Bin ich eine von ihnen? Gute Fra­ge. Seit acht Jah­ren lebe ich im kolum­bia­ni­schen Tuma­co, ganz nah bei den Men­schen, in einer ein­fa­chen Holz­hüt­te. Wand an Wand höre ich jedes Gespräch, jedes Knar­zen oder Unwohl­sein von neben­an. Bei star­kem Regen leckt das Dach, und ich muss Schüs­seln und Eimer auf­stel­len, so wie sie. Und wenn es eine Zeit­lang nicht gereg­net hat, müs­sen wir alle unser Was­ser in Eimern her­bei­schlep­pen. In den ers­ten Jah­ren, als es nachts oft Schie­ße­rei­en gab, frag­te mich die Nach­ba­rin immer durch die Holz­wand, ob bei mir alles in Ord­nung sei, und wenn jemand ver­starb, wach­te ich mit allen ande­ren am Sarg die Nacht hin­durch. Und doch – dach­te ich ganz oft – bin ich kei­ne von ihnen. Ich habe einen deut­schen Pass, kann jeder­zeit in den Flie­ger stei­gen und Tuma­co ver­las­sen. Zwar gehe ich nur alle 2 – 3 Jah­re in den sog. Hei­mat­ur­laub und bin sonst immer hier, egal was pas­siert, und den­noch: Es ist mei­ne Ent­schei­dung, für eini­ge Jah­re hier zu woh­nen und zu arbei­ten. Vie­le mei­ner Nach­barn wür­den sicher nicht hier leben, wenn sie eine rea­lis­ti­sche Alter­na­ti­ve hät­ten.

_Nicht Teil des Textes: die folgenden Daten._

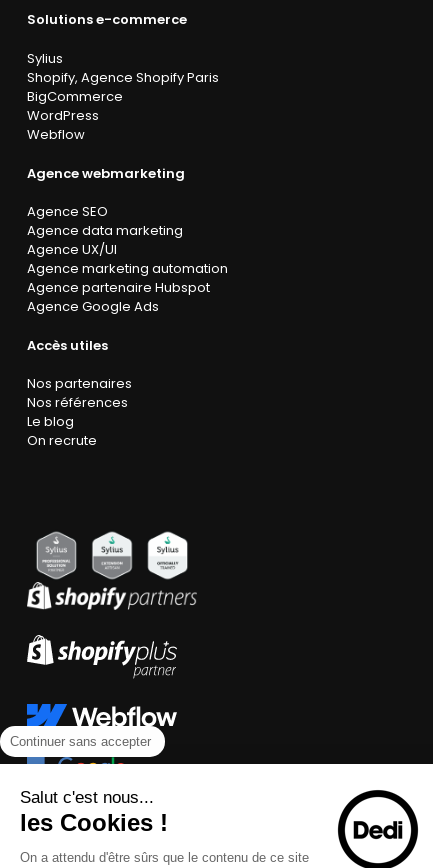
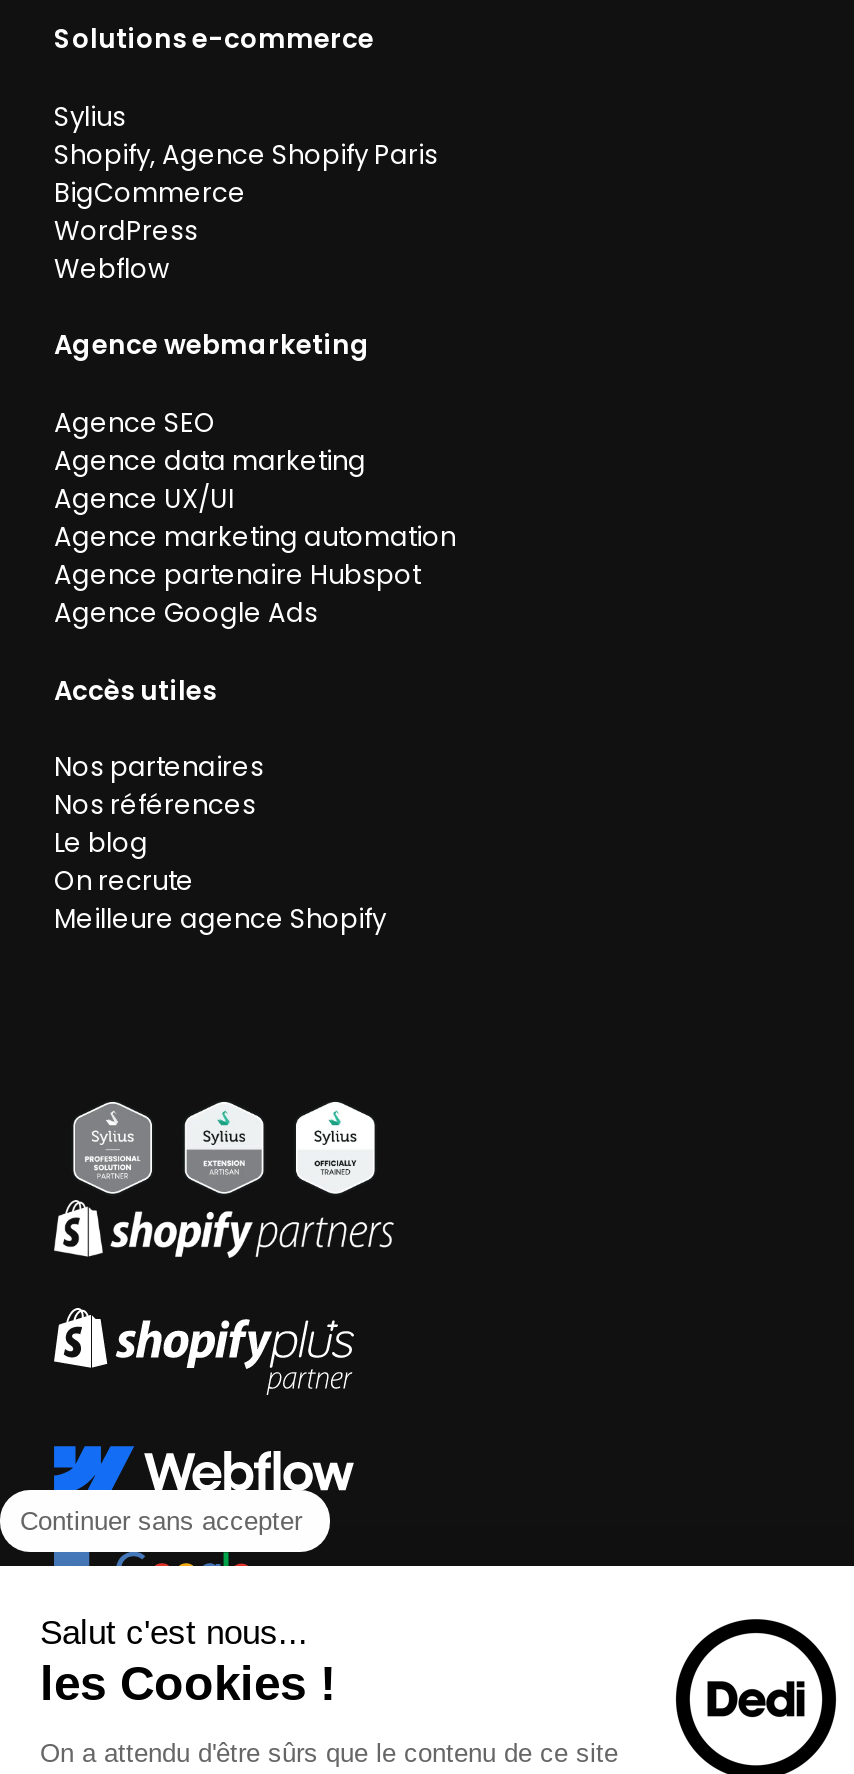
+ Meilleure agence Shopify
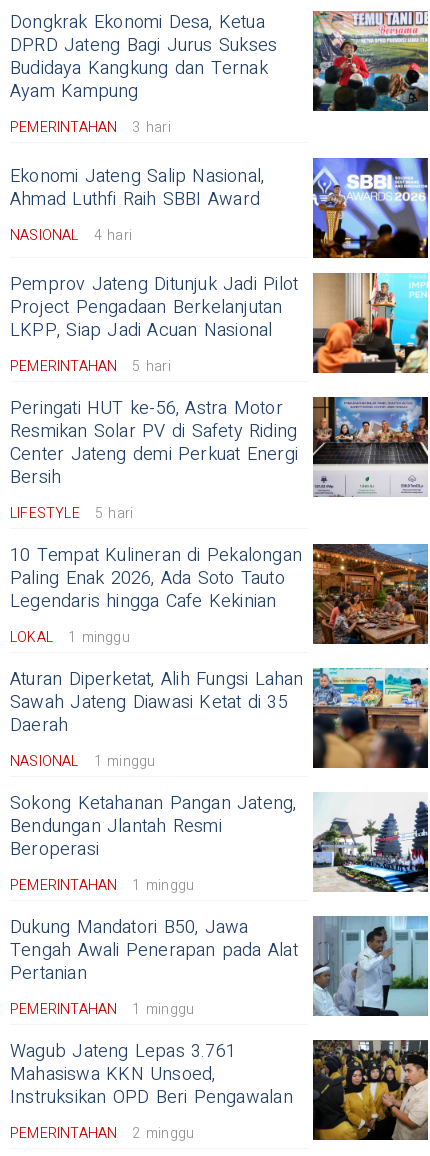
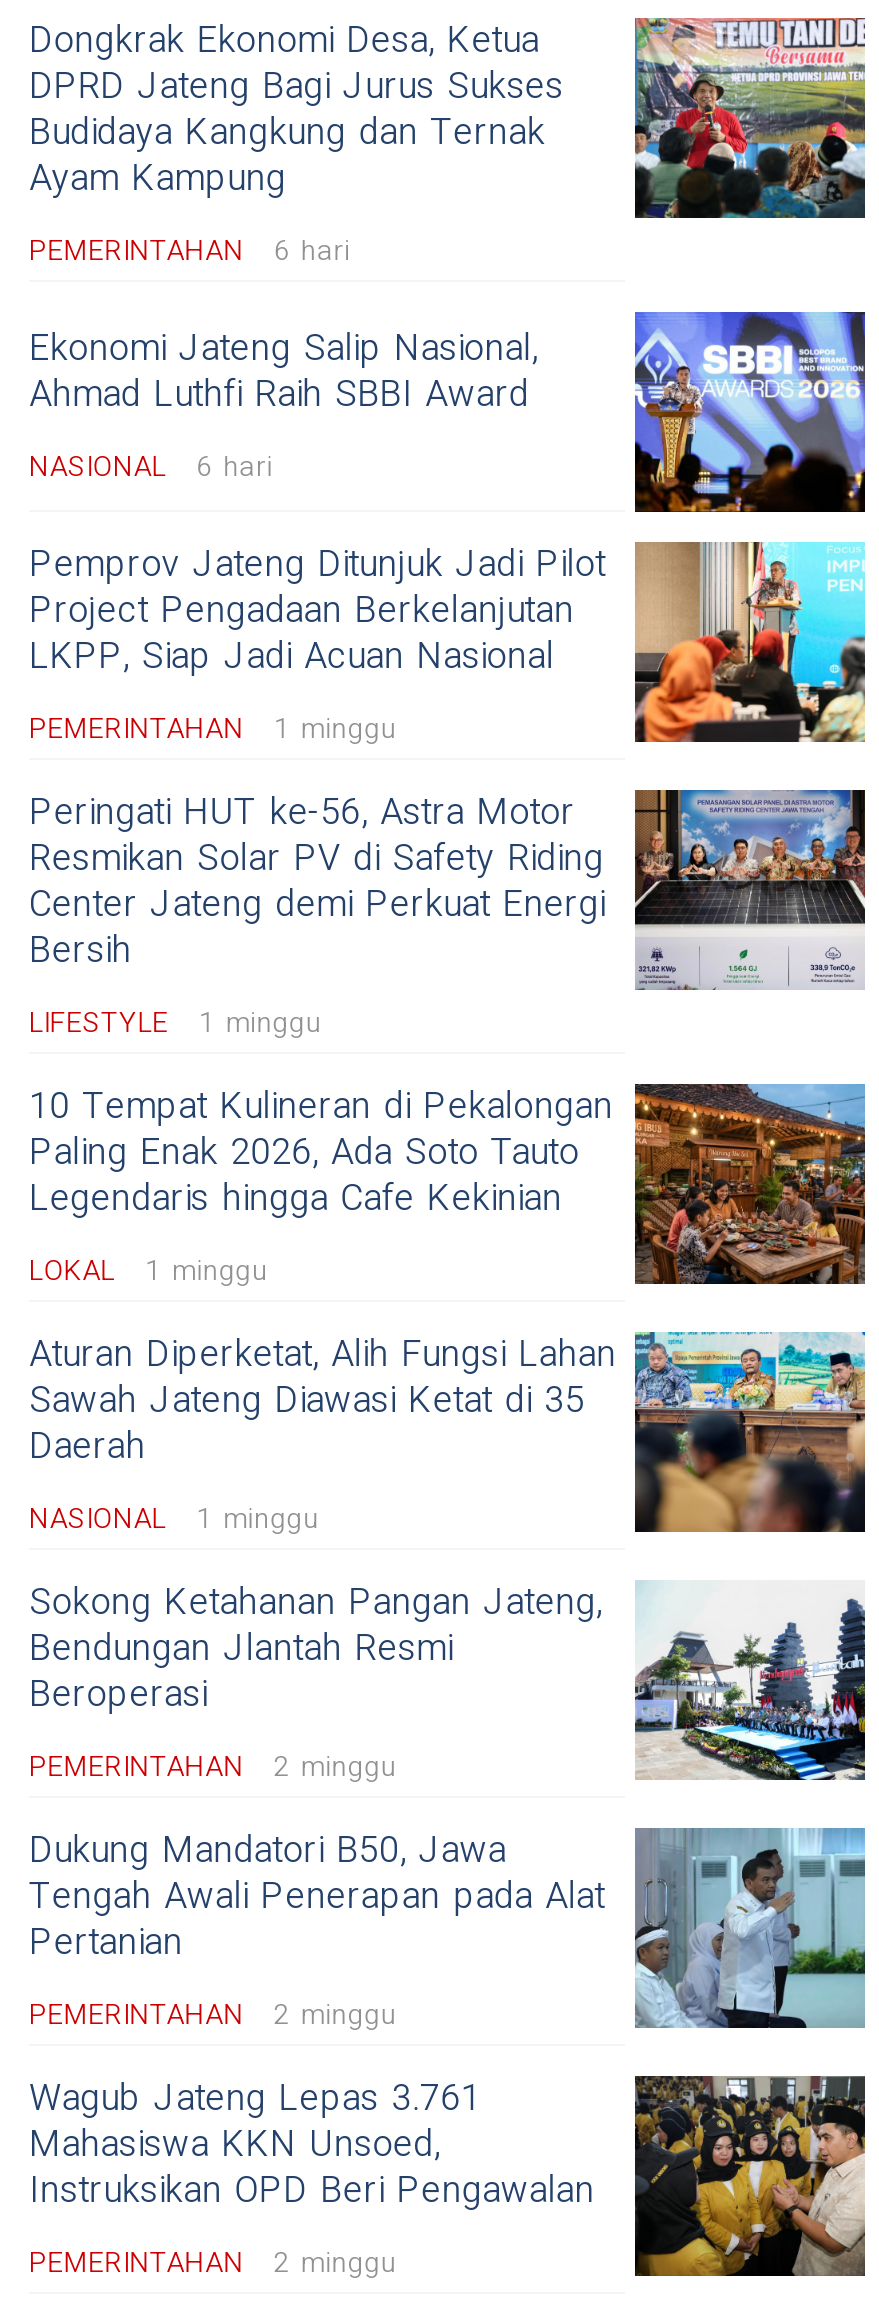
- PEMERINTAHAN 3 hari
+ PEMERINTAHAN 6 hari

- NASIONAL 4 hari
+ NASIONAL 6 hari

- PEMERINTAHAN 5 hari
+ PEMERINTAHAN 1 minggu

- LIFESTYLE 5 hari
+ LIFESTYLE 1 minggu

- PEMERINTAHAN 1 minggu
+ PEMERINTAHAN 2 minggu

- PEMERINTAHAN 1 minggu
+ PEMERINTAHAN 2 minggu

Doch dann kam der Coro­na­vi­rus, und in ganz Kolum­bi­en begann die Aus­gangs­sper­re. Unse­re Bür­ger­meis­te­rin wand­te sich mit einem ein­drück­li­chen Video und dem Appell an die Bevöl­ke­rung, bit­te zu Hau­se zu blei­ben. Wir müss­ten jetzt wirk­lich alle an einem Strang zie­hen. Sie habe ihrer­seits bereits 500 neue Grab­stel­len orga­ni­siert, denn ein Beatmungs­ge­rät für den Ernst­fall gäbe es in Tuma­co und der gesam­ten Regi­on nicht. Gleich­zei­tig infor­mier­te die deut­sche Bot­schaft (mit einer sicher not­wen­di­gen und gut­ge­mein­ten Pene­tranz) über die letz­ten Flü­ge Rich­tung Deutsch­land, und so sicher ich zwar war, dass ich auch in die­sen beson­de­ren Zei­ten am bes­ten hier in Tuma­co und in mei­nen eige­nen vier Holz­wän­den auf­ge­ho­ben war, so anders fühl­te es sich doch auch an. Wenn die­ser letz­te Flie­ger nach Frank­furt weg war, dann gab es tat­säch­lich erst ein­mal kein „Zurück“ mehr. Ich muss­te an die Mis­sio­na­re aus den 60er Jah­ren den­ken, die per Schiff in die­se Regi­on gekom­men waren, ohne Aus­sicht auf regel­mä­ßi­ge Hei­mat­ur­lau­be. Einer von ihnen lebt noch immer hier, und fast 90-jäh­rig ist er mir regel­mä­ßig inspi­rie­ren­der Gesprächs­part­ner – in die­sen Coro­na-Tagen mehr denn je. Ja, Tuma­co fühlt sich anders an, wenn ich mir bewusst­ma­che, dass ich nicht mehr jeder­zeit „weg“ kom­me und mir auch der deut­sche Pass im Ernst­fall kein Beatmungs­ge­rät garan­tiert.

Und den­noch bin ich natür­lich pri­vi­le­giert, durf­te die Ent­schei­dung für oder gegen das Blei­ben selbst tref­fen und kann mich auf einen gesi­cher­ten Unter­halt zum Monats­en­de ver­las­sen, wäh­rend etli­che mei­ner Nach­barn die Sor­ge ums Über­le­ben plagt. Ob ich eine von ihnen bin, das weiß ich trotz­dem noch immer nicht, aber der letz­te Flie­ger ist weg, soviel steht fest.